What is being asked -
Among the entries that follow, some lines contain the word "Emulator". Show all of them.

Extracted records
▼

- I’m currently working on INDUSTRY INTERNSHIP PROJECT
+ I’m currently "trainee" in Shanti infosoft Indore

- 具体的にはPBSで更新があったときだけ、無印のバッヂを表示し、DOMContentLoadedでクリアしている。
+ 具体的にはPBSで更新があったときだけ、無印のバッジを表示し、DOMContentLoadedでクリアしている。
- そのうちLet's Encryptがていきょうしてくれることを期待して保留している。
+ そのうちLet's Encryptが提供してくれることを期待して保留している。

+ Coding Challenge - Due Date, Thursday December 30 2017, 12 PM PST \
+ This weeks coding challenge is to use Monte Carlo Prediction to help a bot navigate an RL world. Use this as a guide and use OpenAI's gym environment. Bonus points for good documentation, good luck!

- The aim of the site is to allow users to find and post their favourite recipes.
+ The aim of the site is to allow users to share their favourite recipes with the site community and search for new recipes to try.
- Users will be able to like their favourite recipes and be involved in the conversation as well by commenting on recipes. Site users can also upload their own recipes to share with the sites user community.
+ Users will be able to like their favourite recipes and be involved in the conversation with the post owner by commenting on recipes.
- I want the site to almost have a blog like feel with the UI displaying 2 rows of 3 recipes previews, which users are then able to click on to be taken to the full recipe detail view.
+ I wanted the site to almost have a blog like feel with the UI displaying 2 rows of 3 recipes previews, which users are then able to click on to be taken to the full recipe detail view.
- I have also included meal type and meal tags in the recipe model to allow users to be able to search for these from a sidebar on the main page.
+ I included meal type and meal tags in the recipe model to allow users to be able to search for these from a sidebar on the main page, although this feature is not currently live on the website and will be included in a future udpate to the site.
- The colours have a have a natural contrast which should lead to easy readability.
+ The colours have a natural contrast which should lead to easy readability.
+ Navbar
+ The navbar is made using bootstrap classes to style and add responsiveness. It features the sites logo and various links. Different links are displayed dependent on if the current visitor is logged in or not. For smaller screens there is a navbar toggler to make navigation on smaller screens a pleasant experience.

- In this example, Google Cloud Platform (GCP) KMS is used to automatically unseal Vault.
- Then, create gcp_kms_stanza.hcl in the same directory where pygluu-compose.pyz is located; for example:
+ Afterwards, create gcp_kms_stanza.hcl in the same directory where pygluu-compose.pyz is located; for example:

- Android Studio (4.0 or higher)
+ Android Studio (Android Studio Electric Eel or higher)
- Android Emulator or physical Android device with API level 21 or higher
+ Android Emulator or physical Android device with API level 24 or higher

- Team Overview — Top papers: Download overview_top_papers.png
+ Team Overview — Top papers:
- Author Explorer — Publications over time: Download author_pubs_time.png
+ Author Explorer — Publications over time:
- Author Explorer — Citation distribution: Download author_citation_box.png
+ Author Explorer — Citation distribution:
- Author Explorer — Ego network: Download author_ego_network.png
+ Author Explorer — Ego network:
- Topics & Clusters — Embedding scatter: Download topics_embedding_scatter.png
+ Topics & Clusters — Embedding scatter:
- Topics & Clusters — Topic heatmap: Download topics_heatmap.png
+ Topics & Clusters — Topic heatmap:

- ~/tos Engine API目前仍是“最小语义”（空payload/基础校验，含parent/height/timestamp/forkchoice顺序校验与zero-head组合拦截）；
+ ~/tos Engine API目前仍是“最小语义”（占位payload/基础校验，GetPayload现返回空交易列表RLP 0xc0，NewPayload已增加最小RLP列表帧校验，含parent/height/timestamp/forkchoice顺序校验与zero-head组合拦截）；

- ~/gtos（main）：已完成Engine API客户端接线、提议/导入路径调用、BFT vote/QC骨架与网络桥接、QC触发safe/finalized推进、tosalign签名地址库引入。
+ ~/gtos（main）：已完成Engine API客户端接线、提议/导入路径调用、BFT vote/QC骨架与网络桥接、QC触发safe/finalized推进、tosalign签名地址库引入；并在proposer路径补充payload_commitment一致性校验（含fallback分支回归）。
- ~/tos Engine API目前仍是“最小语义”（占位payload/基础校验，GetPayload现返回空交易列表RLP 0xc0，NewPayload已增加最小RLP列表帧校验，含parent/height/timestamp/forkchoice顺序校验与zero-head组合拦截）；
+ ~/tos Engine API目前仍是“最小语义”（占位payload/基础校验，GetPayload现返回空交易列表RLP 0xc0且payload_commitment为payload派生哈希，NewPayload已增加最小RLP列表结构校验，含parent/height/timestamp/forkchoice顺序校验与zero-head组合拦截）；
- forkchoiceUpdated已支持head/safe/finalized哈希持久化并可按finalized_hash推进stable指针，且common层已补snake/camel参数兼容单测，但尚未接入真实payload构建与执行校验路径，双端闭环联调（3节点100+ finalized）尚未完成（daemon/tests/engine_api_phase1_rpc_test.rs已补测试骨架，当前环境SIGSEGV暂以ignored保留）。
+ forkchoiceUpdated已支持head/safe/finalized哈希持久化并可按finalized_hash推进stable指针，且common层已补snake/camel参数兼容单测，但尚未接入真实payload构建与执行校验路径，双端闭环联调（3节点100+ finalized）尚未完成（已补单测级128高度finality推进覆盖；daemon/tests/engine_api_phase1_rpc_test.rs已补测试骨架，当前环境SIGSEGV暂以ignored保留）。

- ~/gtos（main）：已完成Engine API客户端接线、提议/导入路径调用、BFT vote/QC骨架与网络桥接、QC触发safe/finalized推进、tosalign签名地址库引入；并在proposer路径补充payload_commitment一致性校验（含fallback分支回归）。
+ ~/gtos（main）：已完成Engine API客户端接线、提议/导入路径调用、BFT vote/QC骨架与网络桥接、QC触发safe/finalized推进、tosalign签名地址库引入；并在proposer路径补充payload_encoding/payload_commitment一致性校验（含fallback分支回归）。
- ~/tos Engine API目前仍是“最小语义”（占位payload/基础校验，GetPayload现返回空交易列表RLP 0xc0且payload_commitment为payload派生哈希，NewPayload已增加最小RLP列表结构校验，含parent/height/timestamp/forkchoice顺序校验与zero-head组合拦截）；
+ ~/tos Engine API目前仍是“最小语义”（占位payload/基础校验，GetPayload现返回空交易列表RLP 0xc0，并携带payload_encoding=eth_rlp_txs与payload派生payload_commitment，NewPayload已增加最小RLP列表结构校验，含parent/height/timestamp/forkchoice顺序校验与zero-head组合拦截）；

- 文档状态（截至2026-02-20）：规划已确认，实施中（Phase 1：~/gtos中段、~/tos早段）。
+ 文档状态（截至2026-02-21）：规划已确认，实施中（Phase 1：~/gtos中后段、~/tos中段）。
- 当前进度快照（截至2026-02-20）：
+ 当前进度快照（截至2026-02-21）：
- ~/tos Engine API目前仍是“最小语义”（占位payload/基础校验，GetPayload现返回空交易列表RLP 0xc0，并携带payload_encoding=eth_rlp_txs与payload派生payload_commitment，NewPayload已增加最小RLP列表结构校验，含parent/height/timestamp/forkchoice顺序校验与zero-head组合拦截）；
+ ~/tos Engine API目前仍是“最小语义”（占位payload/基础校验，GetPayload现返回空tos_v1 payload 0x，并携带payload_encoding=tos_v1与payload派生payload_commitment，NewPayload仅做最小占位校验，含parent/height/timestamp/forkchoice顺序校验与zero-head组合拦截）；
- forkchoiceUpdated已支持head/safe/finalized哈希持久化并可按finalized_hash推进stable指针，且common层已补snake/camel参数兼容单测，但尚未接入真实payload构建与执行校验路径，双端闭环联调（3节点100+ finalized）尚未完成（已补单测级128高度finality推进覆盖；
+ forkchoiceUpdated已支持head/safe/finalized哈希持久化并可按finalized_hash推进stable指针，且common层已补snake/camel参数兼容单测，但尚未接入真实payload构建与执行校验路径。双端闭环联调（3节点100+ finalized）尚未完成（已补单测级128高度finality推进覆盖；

▲

Result of this task -
- Android Emulator or physical Android device with API level 21 or higher
+ Android Emulator or physical Android device with API level 24 or higher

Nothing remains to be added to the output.